In his 2015 book[1] based on the report, Marmot sets out how and why deficient opportunities, education, housing, planning, financing, democracy and governance shortens and damages the lives of the 99 per cent. It is a solid, evidence-based indictment of government weakness or failure in governance and governments.

However, he stops short of proposing the laws that are needed to end this killing on a grand scale. That is a task for political parties. For the Labour party, it is surely a duty.

The sub-title of the WHO Commission report is: ‘Health equity through action on the social determinants of health’. On the face of it, one might mistake it for a contribution to healthcare policy. That would be a profound mistake. In his book, Marmot rebukes ministers who have confused treating the symptoms with tackling the causes of shortened and damaged lives. That is not to say that GPs and hospitals do not need to contribute to tackling those causes.

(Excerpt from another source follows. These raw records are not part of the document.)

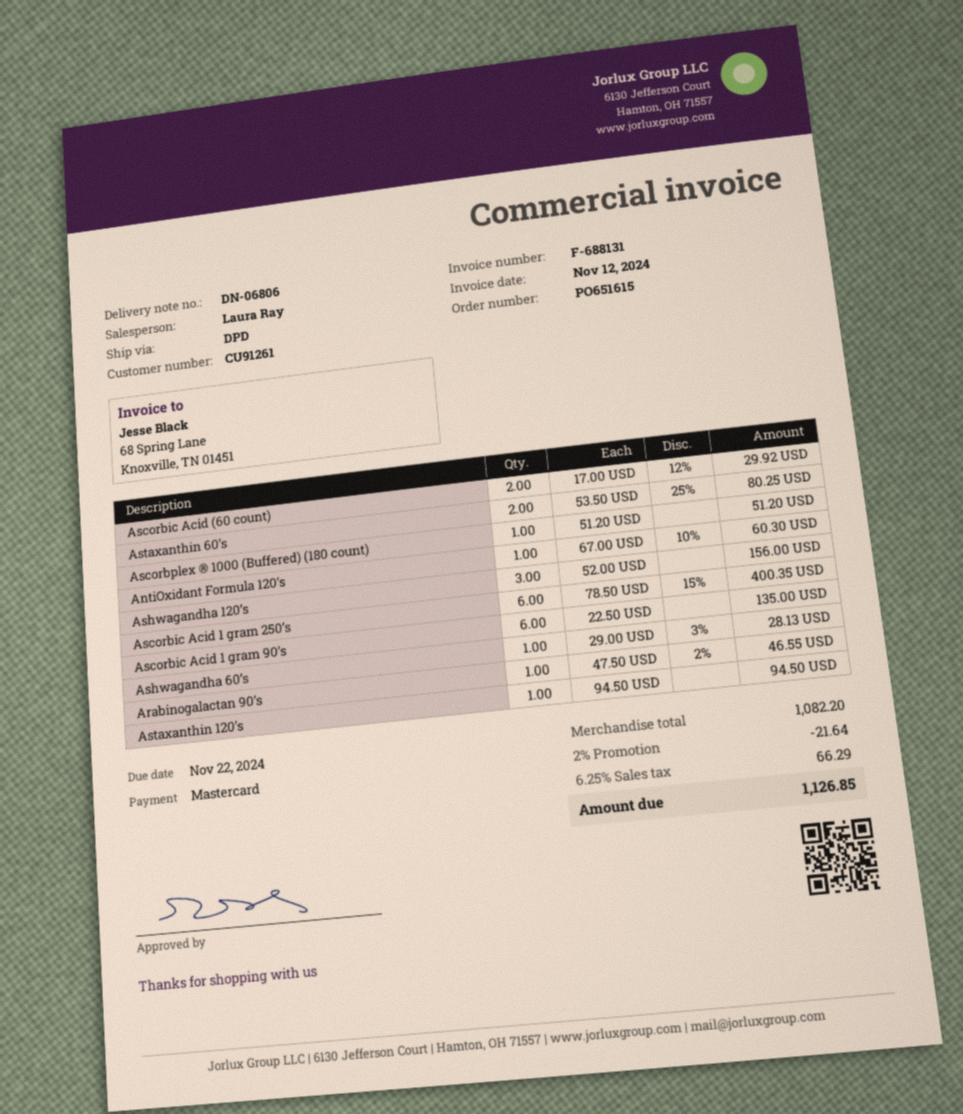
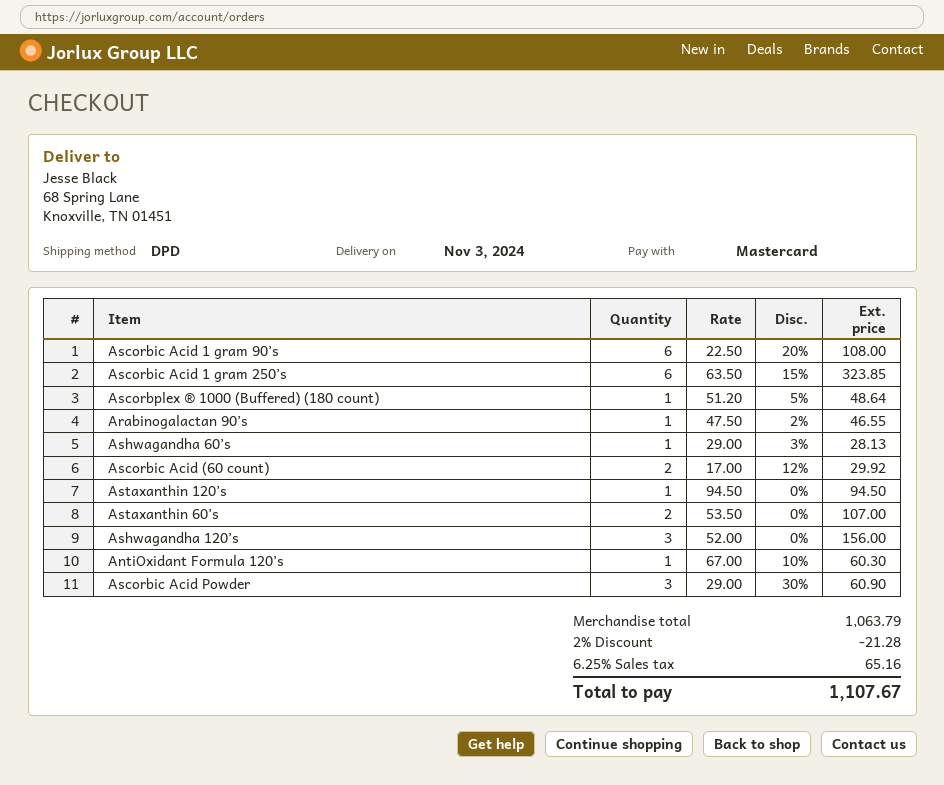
Astaxanthin 60’s: 2 x 53.50 - 25% = 80.25 -> 2 x 53.50 = 107.00
Ascorbplex ® 1000 (Buffered) (180 count): 1 x 51.20 = 51.20 -> 1 x 51.20 - 5% = 48.64
Ascorbic Acid 1 gram 250’s: 6 x 78.50 - 15% = 400.35 -> 6 x 63.50 - 15% = 323.85
Ascorbic Acid 1 gram 90’s: 6 x 22.50 = 135.00 -> 6 x 22.50 - 20% = 108.00
Ascorbic Acid Powder: none -> 3 x 29.00 - 30% = 60.90
subtotal: 1082.20 -> 1063.79
discount: 2% = 21.64 -> 2% = 21.28
tax: 6.25% = 66.29 -> 6.25% = 65.16
total: 1126.85 -> 1107.67

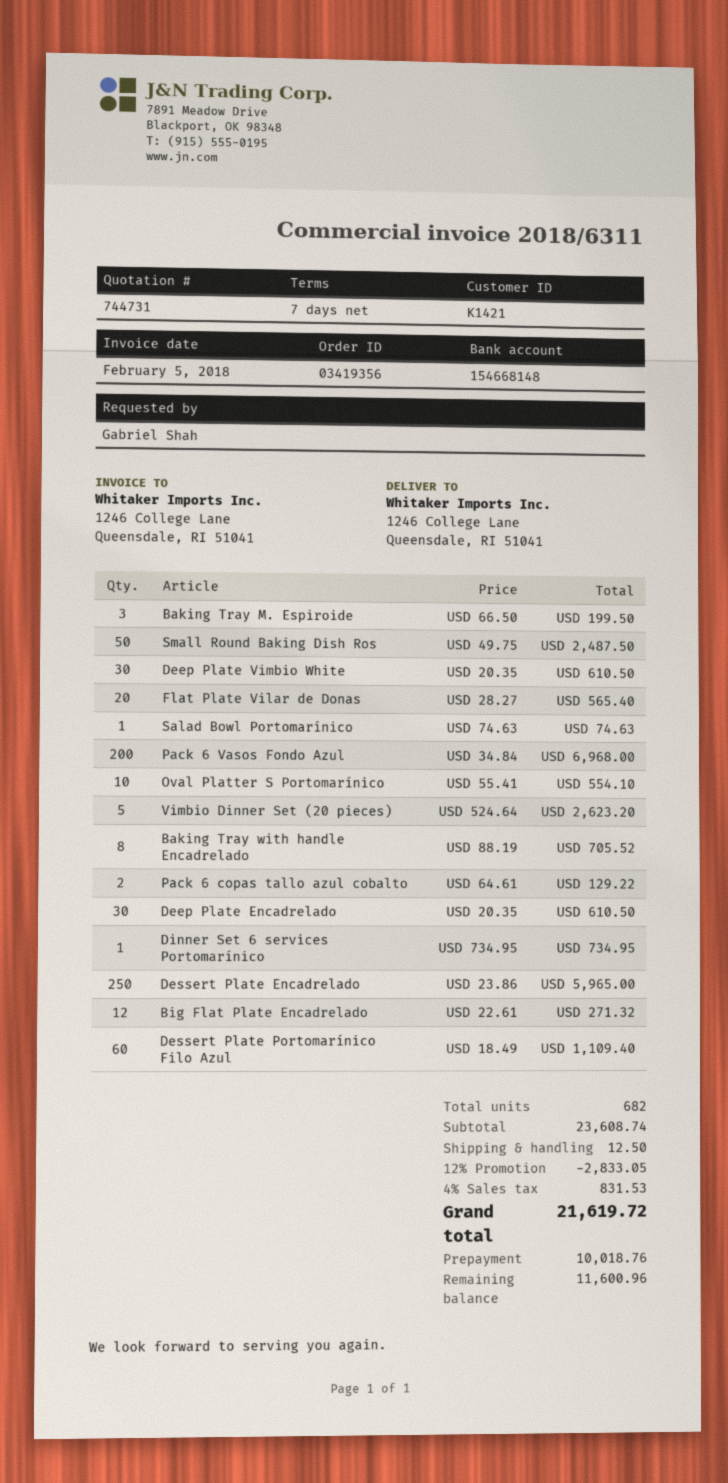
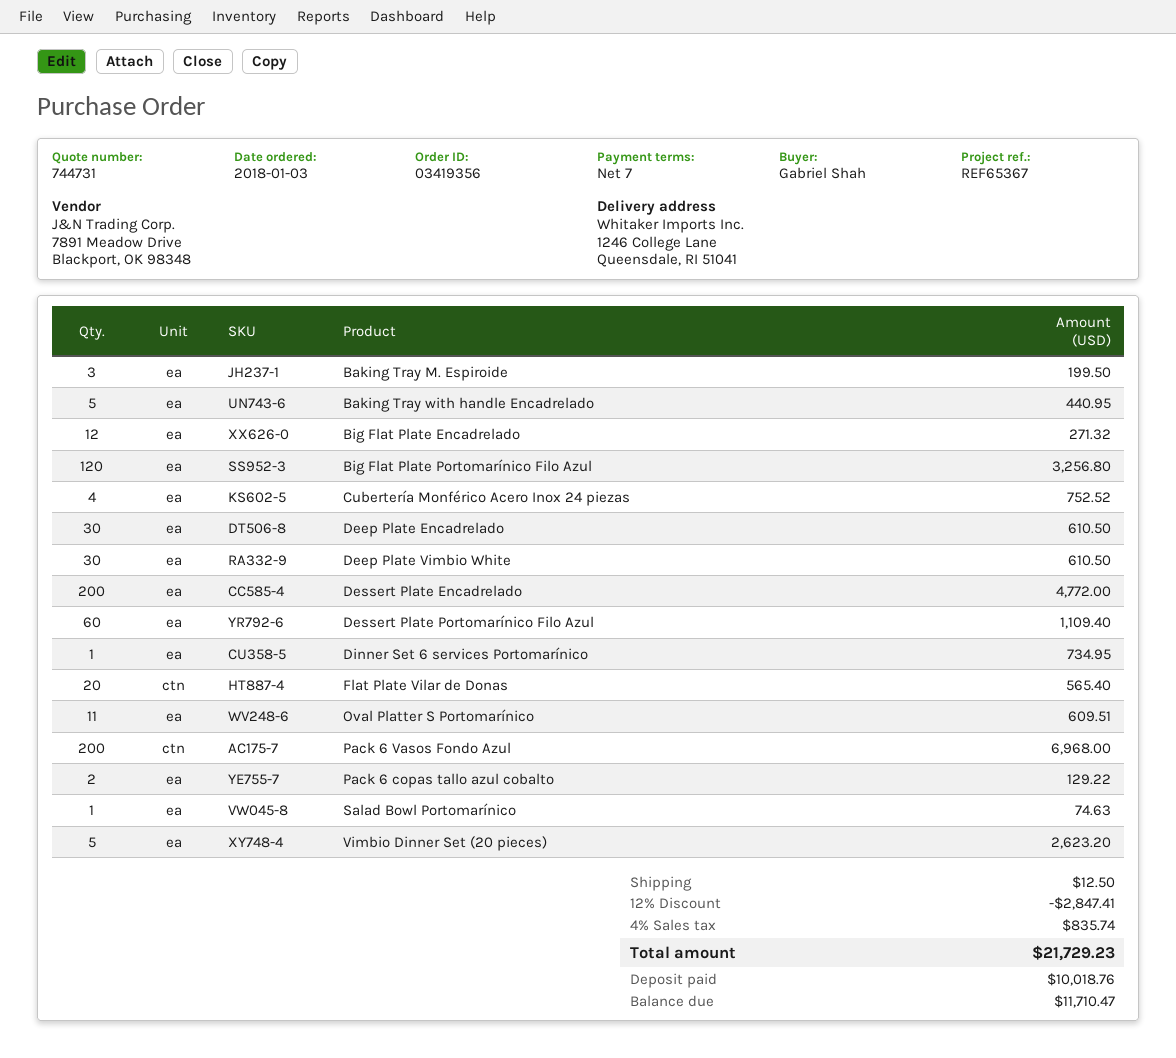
Small Round Baking Dish Ros: 50 for 2487.50 -> none
Oval Platter S Portomarínico: 10 for 554.10 -> 11 for 609.51
Baking Tray with handle Encadrelado: 8 for 705.52 -> 5 for 440.95
Dessert Plate Encadrelado: 250 for 5965.00 -> 200 for 4772.00
Big Flat Plate Portomarínico Filo Azul: none -> 120 for 3256.80
Cubertería Monférico Acero Inox 24 piezas: none -> 4 for 752.52
discount: 12% = 2833.05 -> 12% = 2847.41
tax: 4% = 831.53 -> 4% = 835.74
total: 21619.72 -> 21729.23
balance: 11600.96 -> 11710.47

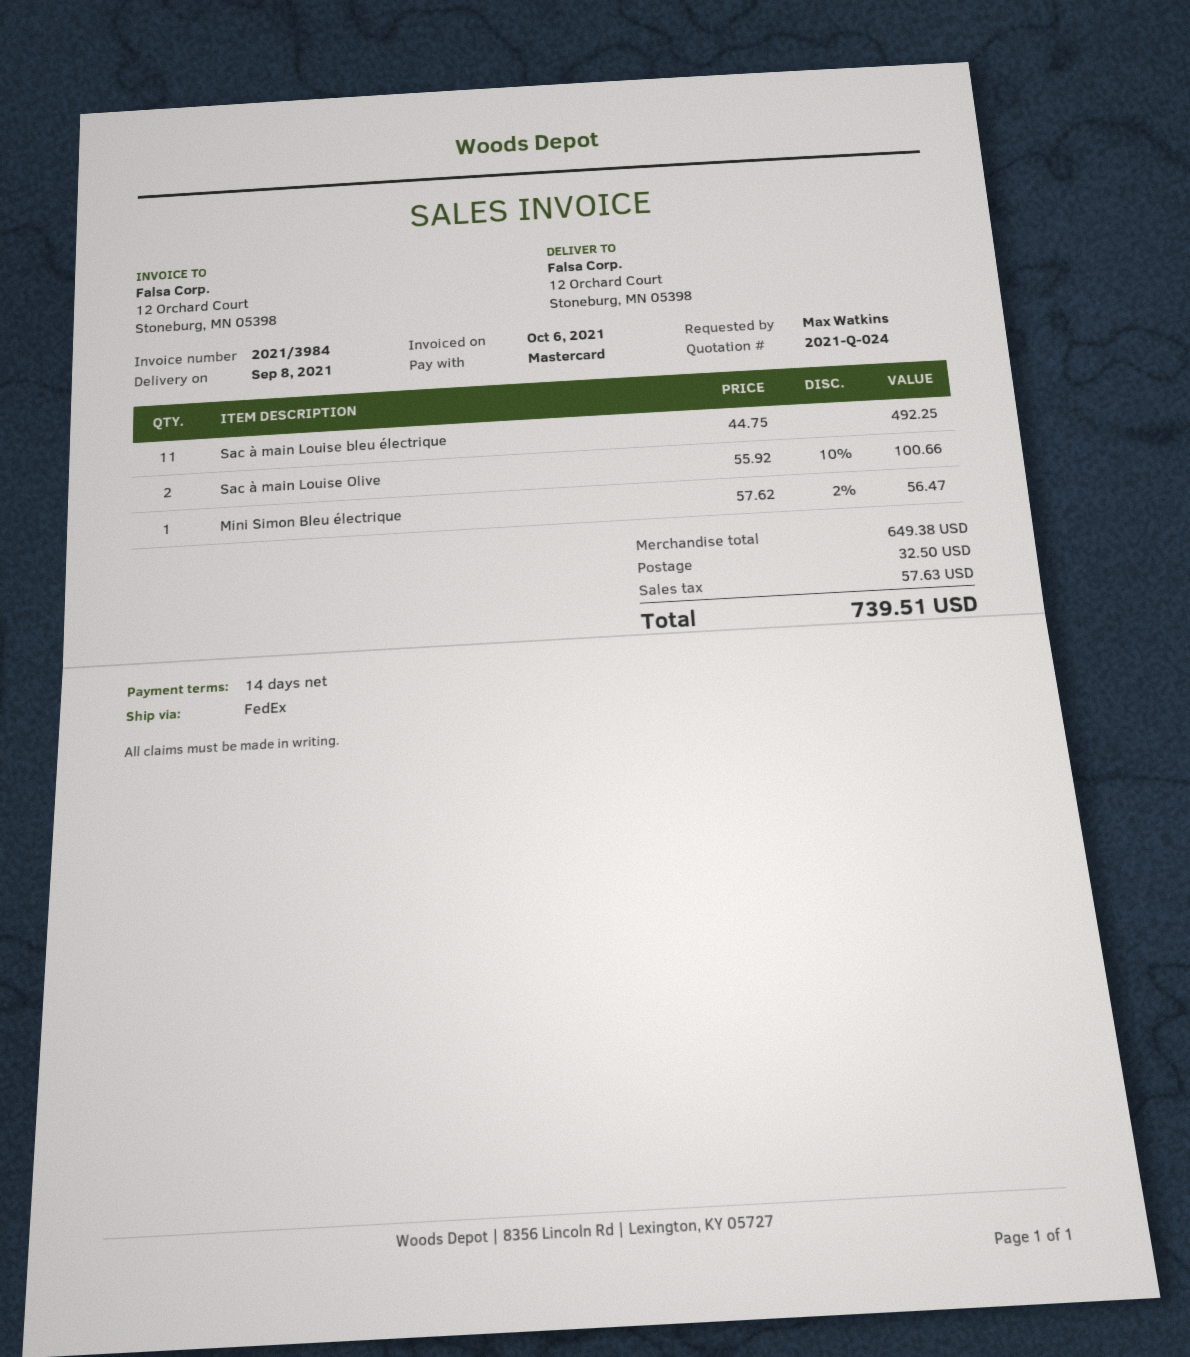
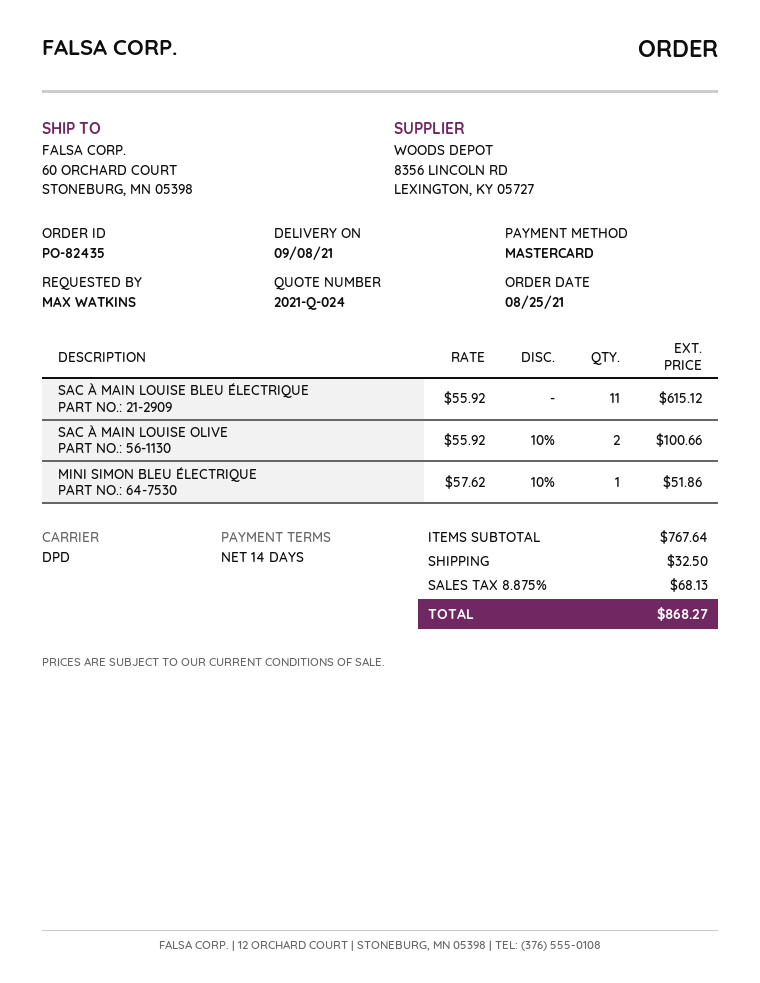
shipping method: FedEx -> DPD
ship to: 12 Orchard Court, Stoneburg, MN 05398 -> 60 ORCHARD COURT, STONEBURG, MN 05398
Sac à main Louise bleu électrique: 11 x 44.75 = 492.25 -> 11 x 55.92 = 615.12
Mini Simon Bleu électrique: 1 x 57.62 - 2% = 56.47 -> 1 x 57.62 - 10% = 51.86
subtotal: 649.38 -> 767.64
tax: 57.63 -> 68.13
total: 739.51 -> 868.27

The WHO is endorsing many of the actions required for humanity to restructure society so that all of us can lead long and fulfilled lives. This,

requires a strong public sector that is committed, capable, and adequately financed. To achieve that requires more than strengthened government – it requires strengthened governance: legitimacy, space, and support for civil society, for an accountable private sector, and for people across society to agree public interests and reinvest in the value of collective action. In a globalised world, the need for governance dedicated to equity applies equally from the community level to global institutions. (Commission on the Social Determinants of Health. Closing the gap in a generation. WHO. 2005.)

This is the basis in the United Kingdom for party political manifestos, for a new social contract, for civil society empowerment, for an onslaught on all forms of exclusion, for global leadership in re-engineering socialised insurance.

This can engage the enthusiasm of the British people for greater security in their lives today. I should perhaps like to say that only Labour can do this. But that wouldn’t be true. Rather, it is the opposite: Labour’s success is in jeopardy if it does not develop a programme to end this fatal social injustice and if it does not campaign in ways that recognise that tribal politics merely prolongs it.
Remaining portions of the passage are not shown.